You might be too young to know the reference of ‘Shangri-La’ unless you were a Lit major or an old movie buff. Shangri-La is a mythical place in the mountains of Tibet imagined by James Hilton in his 1933 novel, Lost Horizon. It was perfect paradise cut off from the world, with no violence, no protests, no famines. Many Tibetans today believe it does exist, and even the present Dalai Lama thinks it may be hidden in one astral plain or another. Bali Hai is a real place (mountain in Hawaii) but also a mythical island in the South Pacific where only good things happen. Glocca Morra is a dreamy but fake place in the British Isles, probably Ireland, where everyone is in love and dances the day away. All three places are in great old movies-check ‘em out if you want to live in a perfect world for a minute.

        Utah is becoming for some the paradise only Mormons could envision so long ago when Joseph Smith told his fold to head west. For today’s techies, Salt Lake City has just been named #8 on the REALTOR.com list of potential Silicon Valley 2.0 Cities. That list looks at other cities known for big tech companies and trends within the geographic locations and industries, and it’s finding that workers in many traditional tech locales are being priced out of housing and are seeking better areas to live throughout America…and we’re looking good in their eyes.  That research is backed up by another report from SmartAsset, a financial tech company that studies what markets are best home buyers polled in their survey. Salt Lake County ranked among the best places in their recent report. DK Eyewitness Travel this month named Salt Lake City #5 and Provo #16 in their list of the ’20 Best U.S. Cities for Making a Fresh Start’. And for senior citizens our fine state ranks #2 among all the states with the lowest proportion of ‘senior isolation’, with 22.5% of seniors living alone (as opposed to places like North Dakota with 32% of seniors living alone). This is according to seniorcare.com.

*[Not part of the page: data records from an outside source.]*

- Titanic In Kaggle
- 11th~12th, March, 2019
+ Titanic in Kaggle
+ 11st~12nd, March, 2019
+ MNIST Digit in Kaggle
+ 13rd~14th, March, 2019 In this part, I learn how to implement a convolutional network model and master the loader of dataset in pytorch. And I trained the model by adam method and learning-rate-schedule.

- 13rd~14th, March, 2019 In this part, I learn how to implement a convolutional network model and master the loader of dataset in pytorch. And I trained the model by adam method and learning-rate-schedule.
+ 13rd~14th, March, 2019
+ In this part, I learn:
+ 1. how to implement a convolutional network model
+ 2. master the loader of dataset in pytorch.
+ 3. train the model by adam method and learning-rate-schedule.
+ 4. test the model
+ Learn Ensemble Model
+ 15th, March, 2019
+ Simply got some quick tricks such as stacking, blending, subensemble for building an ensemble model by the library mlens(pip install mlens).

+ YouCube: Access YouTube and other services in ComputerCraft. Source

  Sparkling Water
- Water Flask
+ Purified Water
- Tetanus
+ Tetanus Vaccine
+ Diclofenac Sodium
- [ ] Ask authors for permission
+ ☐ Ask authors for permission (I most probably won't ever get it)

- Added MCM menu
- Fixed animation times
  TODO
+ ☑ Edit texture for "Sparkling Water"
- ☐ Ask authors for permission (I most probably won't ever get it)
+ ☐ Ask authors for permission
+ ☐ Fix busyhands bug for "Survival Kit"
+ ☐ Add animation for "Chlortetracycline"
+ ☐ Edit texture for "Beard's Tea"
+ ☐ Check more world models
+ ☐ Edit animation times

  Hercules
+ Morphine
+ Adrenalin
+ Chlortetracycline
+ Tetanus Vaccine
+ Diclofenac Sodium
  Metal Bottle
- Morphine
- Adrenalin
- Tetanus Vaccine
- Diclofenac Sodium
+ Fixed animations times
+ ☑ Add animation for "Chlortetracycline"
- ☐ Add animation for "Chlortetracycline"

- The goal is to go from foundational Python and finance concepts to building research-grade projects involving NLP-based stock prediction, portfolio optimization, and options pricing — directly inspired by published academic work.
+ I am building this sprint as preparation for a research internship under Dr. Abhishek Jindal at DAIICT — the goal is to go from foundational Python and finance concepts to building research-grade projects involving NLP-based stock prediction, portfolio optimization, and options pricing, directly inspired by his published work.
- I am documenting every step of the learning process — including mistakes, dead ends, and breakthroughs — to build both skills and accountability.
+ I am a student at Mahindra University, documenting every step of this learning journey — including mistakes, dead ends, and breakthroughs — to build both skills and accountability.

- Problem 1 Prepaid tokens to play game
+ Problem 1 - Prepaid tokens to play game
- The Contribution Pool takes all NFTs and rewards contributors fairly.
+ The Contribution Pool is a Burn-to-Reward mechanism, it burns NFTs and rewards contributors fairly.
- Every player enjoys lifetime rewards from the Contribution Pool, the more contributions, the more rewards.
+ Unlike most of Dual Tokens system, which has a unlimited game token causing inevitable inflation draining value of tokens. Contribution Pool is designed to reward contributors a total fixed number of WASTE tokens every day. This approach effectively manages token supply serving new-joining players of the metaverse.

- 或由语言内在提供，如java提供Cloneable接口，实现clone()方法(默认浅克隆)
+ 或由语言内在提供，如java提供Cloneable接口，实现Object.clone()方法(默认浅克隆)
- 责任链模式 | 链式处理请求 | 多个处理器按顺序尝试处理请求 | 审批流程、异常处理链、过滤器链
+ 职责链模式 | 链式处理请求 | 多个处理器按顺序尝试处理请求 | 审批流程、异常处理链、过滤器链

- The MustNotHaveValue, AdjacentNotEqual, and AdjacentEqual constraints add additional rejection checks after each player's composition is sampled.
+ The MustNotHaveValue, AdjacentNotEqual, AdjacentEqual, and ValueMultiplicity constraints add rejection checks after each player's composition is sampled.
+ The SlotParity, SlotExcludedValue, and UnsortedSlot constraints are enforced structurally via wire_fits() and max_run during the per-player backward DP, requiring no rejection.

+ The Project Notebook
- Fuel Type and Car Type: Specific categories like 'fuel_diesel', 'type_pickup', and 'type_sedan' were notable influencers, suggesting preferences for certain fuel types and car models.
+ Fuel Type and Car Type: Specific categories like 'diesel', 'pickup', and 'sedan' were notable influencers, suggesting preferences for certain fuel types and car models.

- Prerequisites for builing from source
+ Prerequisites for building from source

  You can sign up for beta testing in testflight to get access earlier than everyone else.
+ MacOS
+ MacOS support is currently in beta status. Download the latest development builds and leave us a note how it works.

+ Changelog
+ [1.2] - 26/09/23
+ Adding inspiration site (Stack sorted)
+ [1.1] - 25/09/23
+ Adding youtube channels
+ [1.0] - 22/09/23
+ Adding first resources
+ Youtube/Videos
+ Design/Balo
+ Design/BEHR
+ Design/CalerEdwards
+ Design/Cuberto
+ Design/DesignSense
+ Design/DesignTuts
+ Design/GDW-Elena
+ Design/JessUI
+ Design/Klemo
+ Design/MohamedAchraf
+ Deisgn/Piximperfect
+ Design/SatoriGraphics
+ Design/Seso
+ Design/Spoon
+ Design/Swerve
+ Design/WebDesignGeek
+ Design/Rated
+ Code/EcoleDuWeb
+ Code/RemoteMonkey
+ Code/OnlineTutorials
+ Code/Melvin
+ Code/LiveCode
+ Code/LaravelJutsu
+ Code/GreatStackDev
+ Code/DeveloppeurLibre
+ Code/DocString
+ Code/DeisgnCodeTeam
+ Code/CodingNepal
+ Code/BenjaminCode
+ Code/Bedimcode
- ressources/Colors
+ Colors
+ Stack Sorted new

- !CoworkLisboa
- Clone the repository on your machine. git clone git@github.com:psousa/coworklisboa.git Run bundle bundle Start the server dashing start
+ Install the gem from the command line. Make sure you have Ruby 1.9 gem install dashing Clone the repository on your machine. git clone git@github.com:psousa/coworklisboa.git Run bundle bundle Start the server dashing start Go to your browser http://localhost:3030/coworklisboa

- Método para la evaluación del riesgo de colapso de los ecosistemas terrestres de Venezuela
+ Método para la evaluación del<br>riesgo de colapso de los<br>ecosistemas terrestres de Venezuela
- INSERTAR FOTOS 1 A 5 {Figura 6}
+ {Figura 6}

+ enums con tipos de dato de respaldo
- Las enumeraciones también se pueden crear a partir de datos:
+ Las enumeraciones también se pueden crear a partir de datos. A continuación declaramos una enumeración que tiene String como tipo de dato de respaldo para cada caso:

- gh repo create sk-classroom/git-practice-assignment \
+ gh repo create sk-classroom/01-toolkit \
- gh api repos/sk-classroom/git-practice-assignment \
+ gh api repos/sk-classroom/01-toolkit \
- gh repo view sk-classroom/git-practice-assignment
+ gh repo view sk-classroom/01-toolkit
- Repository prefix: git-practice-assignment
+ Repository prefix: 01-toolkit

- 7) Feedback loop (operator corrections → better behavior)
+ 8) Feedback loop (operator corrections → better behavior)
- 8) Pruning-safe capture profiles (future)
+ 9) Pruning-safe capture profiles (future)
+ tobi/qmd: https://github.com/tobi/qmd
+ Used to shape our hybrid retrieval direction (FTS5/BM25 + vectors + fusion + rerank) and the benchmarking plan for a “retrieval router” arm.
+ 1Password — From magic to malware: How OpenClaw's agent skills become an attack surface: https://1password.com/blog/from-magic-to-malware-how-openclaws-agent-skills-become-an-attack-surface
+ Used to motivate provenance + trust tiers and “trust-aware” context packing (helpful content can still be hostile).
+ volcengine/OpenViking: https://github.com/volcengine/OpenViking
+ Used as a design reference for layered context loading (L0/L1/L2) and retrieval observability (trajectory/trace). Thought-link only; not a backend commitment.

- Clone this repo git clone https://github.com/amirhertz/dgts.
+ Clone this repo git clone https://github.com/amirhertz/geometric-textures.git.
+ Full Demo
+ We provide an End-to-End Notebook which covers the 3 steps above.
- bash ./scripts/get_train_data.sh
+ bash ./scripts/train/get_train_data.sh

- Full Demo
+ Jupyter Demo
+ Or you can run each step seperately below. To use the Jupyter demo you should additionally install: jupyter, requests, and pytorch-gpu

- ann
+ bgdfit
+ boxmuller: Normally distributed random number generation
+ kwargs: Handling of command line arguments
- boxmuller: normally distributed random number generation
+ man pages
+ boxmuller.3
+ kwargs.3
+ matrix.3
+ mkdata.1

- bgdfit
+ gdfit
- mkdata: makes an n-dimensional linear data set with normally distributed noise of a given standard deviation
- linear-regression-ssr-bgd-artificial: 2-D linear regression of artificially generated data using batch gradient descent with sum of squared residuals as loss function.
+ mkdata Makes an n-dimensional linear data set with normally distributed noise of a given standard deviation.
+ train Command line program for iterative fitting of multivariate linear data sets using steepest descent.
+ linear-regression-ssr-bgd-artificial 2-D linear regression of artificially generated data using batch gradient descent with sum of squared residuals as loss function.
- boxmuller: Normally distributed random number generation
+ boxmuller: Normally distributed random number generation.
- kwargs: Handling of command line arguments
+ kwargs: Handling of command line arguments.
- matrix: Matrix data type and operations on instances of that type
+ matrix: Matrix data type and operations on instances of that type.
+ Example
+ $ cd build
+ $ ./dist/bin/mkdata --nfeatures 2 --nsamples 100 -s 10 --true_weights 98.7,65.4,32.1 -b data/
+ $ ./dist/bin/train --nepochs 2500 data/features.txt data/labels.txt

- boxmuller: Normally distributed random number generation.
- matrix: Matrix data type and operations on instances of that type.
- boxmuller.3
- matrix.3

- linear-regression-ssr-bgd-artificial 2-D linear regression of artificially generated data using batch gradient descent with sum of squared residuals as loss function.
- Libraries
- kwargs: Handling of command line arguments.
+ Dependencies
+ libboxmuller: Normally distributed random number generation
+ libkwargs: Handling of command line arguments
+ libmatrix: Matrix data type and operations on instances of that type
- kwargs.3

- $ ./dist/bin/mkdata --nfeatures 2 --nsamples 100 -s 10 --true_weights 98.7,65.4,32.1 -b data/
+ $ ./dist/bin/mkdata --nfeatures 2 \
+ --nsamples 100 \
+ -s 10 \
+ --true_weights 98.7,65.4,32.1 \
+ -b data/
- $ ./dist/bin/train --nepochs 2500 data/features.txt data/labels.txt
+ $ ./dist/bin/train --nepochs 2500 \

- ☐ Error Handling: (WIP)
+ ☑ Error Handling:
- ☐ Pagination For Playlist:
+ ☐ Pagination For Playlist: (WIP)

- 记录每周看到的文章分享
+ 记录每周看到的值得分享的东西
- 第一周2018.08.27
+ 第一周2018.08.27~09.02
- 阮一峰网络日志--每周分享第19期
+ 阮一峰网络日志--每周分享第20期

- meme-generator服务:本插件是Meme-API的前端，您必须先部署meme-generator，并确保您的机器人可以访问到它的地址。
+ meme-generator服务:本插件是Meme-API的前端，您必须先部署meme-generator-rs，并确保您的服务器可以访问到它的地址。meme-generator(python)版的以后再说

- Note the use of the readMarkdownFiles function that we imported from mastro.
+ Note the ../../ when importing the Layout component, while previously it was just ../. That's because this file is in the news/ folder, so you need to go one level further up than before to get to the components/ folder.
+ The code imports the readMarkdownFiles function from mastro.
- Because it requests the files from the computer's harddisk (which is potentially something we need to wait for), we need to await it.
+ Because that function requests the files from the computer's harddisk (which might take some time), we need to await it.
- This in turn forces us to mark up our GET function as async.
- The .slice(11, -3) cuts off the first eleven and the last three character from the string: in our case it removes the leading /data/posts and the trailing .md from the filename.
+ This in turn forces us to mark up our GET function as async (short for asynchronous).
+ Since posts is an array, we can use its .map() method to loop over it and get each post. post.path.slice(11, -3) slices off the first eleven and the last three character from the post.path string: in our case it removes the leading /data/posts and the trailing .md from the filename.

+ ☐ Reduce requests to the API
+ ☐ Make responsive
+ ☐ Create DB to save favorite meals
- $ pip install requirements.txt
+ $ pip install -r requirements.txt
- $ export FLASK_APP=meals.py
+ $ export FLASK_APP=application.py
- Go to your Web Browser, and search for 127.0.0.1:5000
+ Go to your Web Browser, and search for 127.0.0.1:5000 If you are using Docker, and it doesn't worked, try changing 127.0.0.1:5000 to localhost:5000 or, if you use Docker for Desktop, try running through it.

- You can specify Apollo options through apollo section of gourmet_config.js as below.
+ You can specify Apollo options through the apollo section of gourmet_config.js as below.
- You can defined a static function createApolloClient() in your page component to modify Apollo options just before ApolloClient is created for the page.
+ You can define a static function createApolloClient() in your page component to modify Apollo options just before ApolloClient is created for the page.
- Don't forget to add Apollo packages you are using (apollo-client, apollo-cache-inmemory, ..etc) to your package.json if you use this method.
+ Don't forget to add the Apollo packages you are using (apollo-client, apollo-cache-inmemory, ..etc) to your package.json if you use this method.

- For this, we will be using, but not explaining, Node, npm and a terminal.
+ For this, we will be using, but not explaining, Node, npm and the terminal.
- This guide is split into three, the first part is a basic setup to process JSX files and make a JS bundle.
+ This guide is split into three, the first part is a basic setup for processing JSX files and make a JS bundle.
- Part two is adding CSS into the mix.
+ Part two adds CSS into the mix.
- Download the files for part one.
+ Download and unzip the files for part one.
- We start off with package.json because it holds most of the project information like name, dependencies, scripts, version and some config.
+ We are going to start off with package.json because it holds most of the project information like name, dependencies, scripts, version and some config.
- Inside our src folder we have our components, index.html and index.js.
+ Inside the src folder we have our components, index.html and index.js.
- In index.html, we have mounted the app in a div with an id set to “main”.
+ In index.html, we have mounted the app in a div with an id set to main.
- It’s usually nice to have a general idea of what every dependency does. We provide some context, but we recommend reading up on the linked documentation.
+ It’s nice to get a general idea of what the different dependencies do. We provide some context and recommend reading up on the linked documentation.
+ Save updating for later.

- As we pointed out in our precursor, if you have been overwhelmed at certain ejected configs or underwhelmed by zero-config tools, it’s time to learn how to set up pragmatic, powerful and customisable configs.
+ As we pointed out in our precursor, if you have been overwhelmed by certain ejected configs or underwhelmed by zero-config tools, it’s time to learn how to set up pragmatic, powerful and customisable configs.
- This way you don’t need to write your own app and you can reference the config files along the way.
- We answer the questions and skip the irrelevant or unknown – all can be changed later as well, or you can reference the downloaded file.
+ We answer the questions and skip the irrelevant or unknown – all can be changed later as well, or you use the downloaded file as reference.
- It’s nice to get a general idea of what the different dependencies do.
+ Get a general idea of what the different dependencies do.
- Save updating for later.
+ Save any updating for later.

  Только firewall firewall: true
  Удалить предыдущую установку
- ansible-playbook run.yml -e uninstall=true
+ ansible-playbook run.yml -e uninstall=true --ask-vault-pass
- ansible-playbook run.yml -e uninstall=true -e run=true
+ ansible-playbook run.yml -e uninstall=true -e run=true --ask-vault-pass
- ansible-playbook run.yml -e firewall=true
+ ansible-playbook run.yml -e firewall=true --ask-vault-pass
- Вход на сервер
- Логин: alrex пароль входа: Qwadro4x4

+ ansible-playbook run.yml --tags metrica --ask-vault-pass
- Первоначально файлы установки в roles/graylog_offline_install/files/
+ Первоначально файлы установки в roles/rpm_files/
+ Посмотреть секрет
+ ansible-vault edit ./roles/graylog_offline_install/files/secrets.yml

        For those of us already living in the Beehive State, the garden of Eden is still a pretty idyllic place to live, yes? The skiing is fantastic, the red rocks are gorgeous and opportunities for employment are seemingly endless. Yet, the veil is lifting and the smoky mist hiding us from the rest of the world is beginning to make us sick. Our Shangri-La is beginning to bust our seams with traffic congestion, higher housing prices and too many low wage jobs. I’m afraid the secret is out about Utah and the masses are coming.